### Description of the task
Going down the data below, set down exactly the line with "Operating Margin | 2007: 5.86 -> 5.81" and each line after it through the line with "Waugh Elementary | Check: 0.146% -> 0.000%"; no other lines.
═══ Source data ═══
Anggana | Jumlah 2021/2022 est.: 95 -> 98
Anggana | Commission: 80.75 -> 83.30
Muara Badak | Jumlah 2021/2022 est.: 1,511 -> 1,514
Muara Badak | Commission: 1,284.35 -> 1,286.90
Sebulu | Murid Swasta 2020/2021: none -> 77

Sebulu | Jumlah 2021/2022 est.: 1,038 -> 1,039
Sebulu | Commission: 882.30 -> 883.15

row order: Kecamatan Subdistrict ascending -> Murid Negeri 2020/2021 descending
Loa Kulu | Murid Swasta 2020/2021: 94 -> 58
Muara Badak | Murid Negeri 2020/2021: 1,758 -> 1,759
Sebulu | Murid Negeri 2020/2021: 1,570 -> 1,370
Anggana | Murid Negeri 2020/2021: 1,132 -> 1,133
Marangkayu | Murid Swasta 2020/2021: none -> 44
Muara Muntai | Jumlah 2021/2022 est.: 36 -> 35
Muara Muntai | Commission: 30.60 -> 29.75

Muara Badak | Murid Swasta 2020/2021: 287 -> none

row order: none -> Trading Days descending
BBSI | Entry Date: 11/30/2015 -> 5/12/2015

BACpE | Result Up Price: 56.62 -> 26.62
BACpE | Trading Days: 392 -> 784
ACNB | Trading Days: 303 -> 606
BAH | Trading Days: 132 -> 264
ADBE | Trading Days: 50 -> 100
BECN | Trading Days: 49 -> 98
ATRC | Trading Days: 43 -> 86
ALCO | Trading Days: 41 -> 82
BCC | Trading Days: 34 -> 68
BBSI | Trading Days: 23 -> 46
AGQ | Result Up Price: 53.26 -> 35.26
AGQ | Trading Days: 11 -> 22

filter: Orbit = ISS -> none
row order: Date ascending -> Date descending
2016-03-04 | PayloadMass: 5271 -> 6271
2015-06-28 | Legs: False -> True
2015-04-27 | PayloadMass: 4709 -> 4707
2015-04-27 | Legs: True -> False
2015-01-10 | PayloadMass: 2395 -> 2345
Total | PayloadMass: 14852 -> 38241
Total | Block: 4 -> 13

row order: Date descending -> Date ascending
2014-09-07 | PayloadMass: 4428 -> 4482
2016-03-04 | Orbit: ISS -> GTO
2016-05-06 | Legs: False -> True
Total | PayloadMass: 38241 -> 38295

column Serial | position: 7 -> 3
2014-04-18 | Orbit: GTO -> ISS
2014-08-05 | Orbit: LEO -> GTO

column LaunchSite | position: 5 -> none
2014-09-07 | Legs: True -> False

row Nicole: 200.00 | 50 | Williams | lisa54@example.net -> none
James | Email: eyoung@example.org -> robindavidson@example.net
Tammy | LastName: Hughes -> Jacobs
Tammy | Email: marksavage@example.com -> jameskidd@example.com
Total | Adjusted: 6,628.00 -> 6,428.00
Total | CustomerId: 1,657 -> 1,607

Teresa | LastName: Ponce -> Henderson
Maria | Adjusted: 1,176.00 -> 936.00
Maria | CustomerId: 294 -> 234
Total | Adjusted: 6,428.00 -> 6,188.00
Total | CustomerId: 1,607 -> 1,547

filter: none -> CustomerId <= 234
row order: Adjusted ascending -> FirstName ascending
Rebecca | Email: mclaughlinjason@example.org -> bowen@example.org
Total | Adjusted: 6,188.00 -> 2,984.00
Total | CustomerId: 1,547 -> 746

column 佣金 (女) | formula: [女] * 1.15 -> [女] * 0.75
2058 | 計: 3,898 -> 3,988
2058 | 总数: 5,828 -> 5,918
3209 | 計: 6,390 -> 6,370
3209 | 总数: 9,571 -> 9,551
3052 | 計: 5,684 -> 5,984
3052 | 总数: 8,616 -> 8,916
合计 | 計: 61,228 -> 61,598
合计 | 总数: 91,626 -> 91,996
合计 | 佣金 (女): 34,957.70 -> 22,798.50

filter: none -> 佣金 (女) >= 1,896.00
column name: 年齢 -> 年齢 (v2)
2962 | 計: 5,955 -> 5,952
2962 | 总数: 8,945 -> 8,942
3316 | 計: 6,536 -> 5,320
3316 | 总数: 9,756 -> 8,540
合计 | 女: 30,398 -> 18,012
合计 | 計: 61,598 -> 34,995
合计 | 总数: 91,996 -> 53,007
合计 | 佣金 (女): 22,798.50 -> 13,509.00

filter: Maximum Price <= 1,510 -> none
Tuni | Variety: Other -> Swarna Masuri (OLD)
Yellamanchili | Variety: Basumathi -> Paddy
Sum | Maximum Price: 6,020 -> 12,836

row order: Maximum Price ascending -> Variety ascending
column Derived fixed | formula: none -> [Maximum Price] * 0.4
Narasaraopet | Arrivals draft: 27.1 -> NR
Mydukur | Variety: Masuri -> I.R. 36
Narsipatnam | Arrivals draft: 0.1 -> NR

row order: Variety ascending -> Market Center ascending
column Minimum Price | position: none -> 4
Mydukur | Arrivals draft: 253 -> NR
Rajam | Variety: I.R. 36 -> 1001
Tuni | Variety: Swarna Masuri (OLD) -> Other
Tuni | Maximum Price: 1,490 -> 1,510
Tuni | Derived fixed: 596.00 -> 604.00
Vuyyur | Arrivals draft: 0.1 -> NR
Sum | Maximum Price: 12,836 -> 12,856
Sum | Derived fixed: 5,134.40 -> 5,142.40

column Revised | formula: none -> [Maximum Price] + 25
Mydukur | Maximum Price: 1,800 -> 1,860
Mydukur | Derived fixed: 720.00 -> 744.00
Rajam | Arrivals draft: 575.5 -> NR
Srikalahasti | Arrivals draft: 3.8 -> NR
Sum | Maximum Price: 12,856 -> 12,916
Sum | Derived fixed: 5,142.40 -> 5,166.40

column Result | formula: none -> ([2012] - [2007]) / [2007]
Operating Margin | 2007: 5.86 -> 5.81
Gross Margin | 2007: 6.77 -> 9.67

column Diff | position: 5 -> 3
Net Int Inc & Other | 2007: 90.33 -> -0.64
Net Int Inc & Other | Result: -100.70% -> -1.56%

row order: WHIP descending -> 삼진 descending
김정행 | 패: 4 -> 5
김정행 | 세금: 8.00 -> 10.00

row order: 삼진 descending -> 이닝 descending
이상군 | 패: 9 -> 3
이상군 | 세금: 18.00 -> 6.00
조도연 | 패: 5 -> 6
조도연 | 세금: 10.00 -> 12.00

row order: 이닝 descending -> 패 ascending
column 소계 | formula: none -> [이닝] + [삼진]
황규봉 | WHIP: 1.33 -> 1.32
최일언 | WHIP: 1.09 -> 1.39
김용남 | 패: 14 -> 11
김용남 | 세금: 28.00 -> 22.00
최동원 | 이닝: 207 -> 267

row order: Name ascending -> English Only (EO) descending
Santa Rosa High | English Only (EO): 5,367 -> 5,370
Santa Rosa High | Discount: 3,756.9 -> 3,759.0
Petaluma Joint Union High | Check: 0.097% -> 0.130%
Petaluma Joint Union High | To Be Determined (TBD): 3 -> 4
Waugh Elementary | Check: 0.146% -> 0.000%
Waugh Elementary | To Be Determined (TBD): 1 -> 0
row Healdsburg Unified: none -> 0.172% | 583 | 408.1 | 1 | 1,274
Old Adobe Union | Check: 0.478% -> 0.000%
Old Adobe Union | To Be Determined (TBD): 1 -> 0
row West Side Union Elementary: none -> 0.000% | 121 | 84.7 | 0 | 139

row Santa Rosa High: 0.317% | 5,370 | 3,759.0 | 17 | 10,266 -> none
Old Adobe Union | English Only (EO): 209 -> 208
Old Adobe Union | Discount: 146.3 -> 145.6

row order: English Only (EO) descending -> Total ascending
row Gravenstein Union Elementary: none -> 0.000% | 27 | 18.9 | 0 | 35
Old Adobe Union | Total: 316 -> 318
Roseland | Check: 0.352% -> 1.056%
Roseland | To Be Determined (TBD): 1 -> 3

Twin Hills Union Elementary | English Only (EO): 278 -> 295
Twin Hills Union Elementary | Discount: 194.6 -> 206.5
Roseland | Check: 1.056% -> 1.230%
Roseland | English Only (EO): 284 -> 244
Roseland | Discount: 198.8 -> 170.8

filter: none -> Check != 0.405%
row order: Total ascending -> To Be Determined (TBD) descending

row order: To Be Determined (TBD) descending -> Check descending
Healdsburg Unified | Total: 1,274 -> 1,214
═══
### Completed exercise
Operating Margin | 2007: 5.86 -> 5.81
Gross Margin | 2007: 6.77 -> 9.67

column Diff | position: 5 -> 3
Net Int Inc & Other | 2007: 90.33 -> -0.64
Net Int Inc & Other | Result: -100.70% -> -1.56%

row order: WHIP descending -> 삼진 descending
김정행 | 패: 4 -> 5
김정행 | 세금: 8.00 -> 10.00

row order: 삼진 descending -> 이닝 descending
이상군 | 패: 9 -> 3
이상군 | 세금: 18.00 -> 6.00
조도연 | 패: 5 -> 6
조도연 | 세금: 10.00 -> 12.00

row order: 이닝 descending -> 패 ascending
column 소계 | formula: none -> [이닝] + [삼진]
황규봉 | WHIP: 1.33 -> 1.32
최일언 | WHIP: 1.09 -> 1.39
김용남 | 패: 14 -> 11
김용남 | 세금: 28.00 -> 22.00
최동원 | 이닝: 207 -> 267

row order: Name ascending -> English Only (EO) descending
Santa Rosa High | English Only (EO): 5,367 -> 5,370
Santa Rosa High | Discount: 3,756.9 -> 3,759.0
Petaluma Joint Union High | Check: 0.097% -> 0.130%
Petaluma Joint Union High | To Be Determined (TBD): 3 -> 4
Waugh Elementary | Check: 0.146% -> 0.000%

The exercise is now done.